Optional (advanced, can be hidden behind Debug initially):

  • Use headless browser (default: off)
  • Attach to existing only (default: off) — if on, never launch; only connect if already running.

Port convention

Clawdis already uses:

  • Gateway WebSocket: 18789
  • Bridge (voice/node): 18790

For the clawd browser-control server, use "family" ports:

  • Browser control HTTP API: 18791 (bridge + 1)
  • Browser CDP/debugging port: 18792 (control + 1)
  • Canvas host HTTP: 18793 by default, mounted at /__clawdis__/canvas/

The user usually only configures the control URL (port 18791). CDP is an internal detail.
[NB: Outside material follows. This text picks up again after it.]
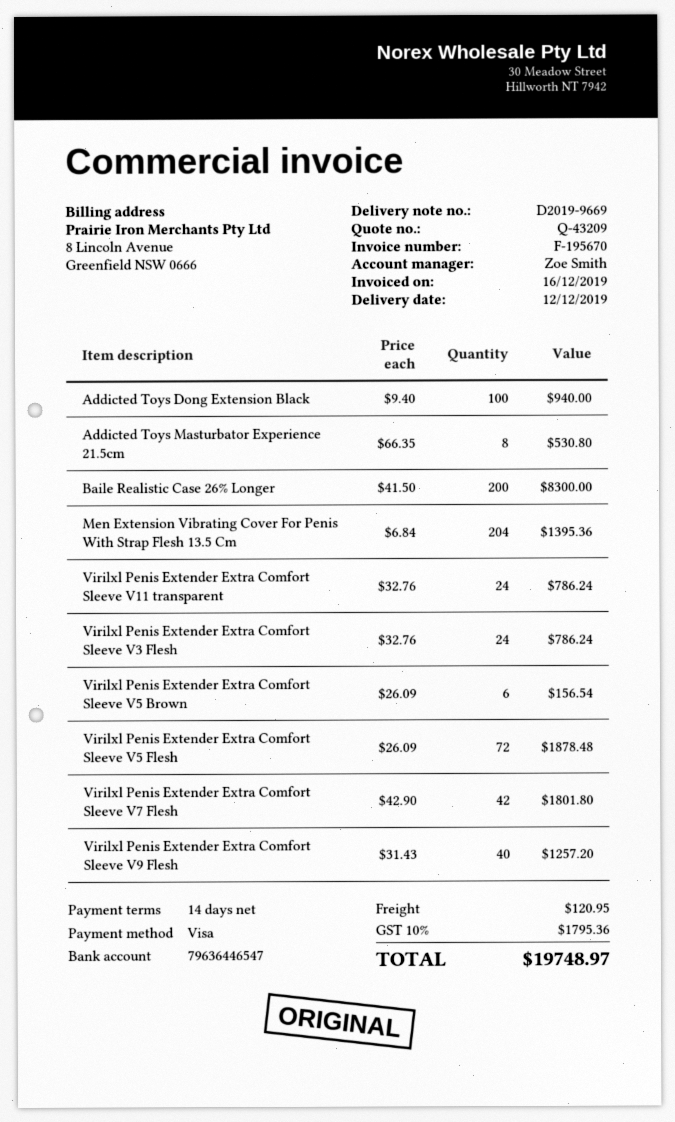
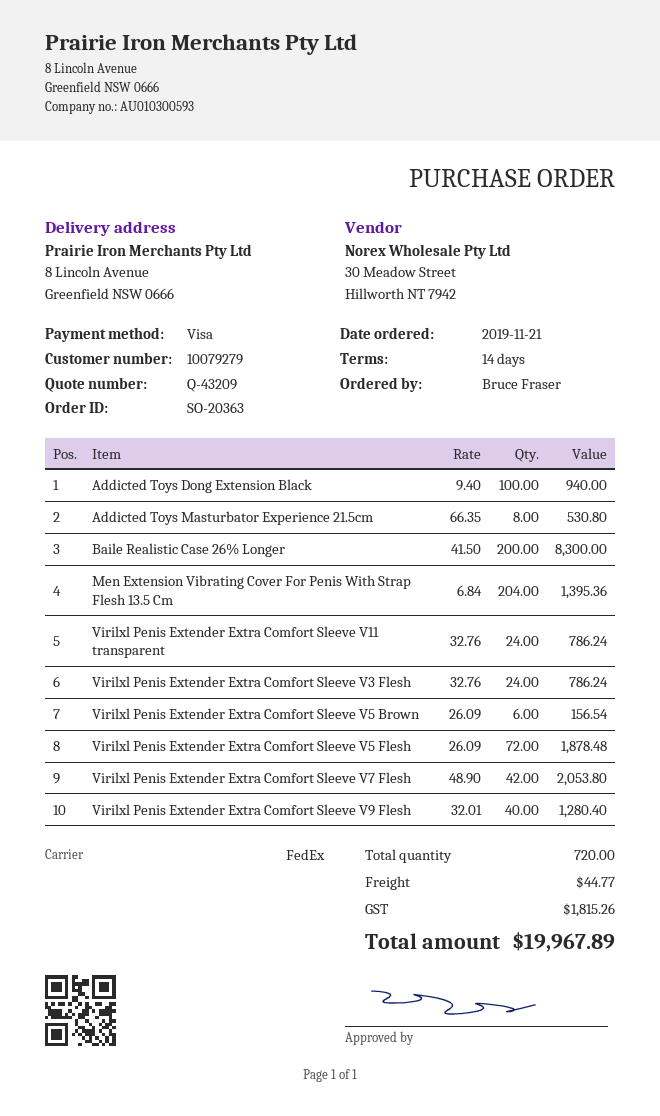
Virilxl Penis Extender Extra Comfort Sleeve V7 Flesh: 42 x 42.90 = 1801.80 -> 42 x 48.90 = 2053.80
Virilxl Penis Extender Extra Comfort Sleeve V9 Flesh: 40 x 31.43 = 1257.20 -> 40 x 32.01 = 1280.40
shipping: 120.95 -> 44.77
tax: 1795.36 -> 1815.26
total: 19748.97 -> 19967.89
Browser isolation guarantees (non-negotiable)

  1. Dedicated user data dir

    • Never attach to or reuse the user's default Chrome profile.
    • Store clawd browser state under an app-owned directory, e.g.:
      • ~/Library/Application Support/Clawdis/browser/clawd/ (mac app)
      • or ~/.clawdis/browser/clawd/ (gateway/CLI)
  2. Dedicated ports

    • Never use 9222 (reserved for ad-hoc dev workflows; avoids colliding with agent-tools/browser-tools).
    • Default ports are 18791/18792 unless overridden.
  3. Named tab/page management

    • The agent must be able to enumerate and target tabs deterministically (by stable targetId or equivalent), not "last tab".

Browser selection (macOS)

On startup (when enabled + local URL), Clawdis chooses the browser executable in this order:

  1. Google Chrome Canary (if installed)
  2. Chromium (if installed)
  3. Google Chrome (fallback)

Implementation detail: detection is by existence of the .app bundle under /Applications (and optionally ~/Applications), then using the resolved executable path.

Rationale:

  • Canary/Chromium are easy to visually distinguish from the user's daily driver.
  • Chrome fallback ensures the feature works on a stock machine.

Visual differentiation ("lobster-orange")

The clawd browser should be obviously different at a glance:

  • Profile name: clawd
  • Profile color: #FF4500

Preferred behavior:

  • Seed/patch the profile's preferences on first launch so the color + name persist.

Fallback behavior:

  • If preferences patching is not reliable, open with the dedicated profile and let the user set the profile color/name once via Chrome UI; it must persist because the userDataDir is persistent.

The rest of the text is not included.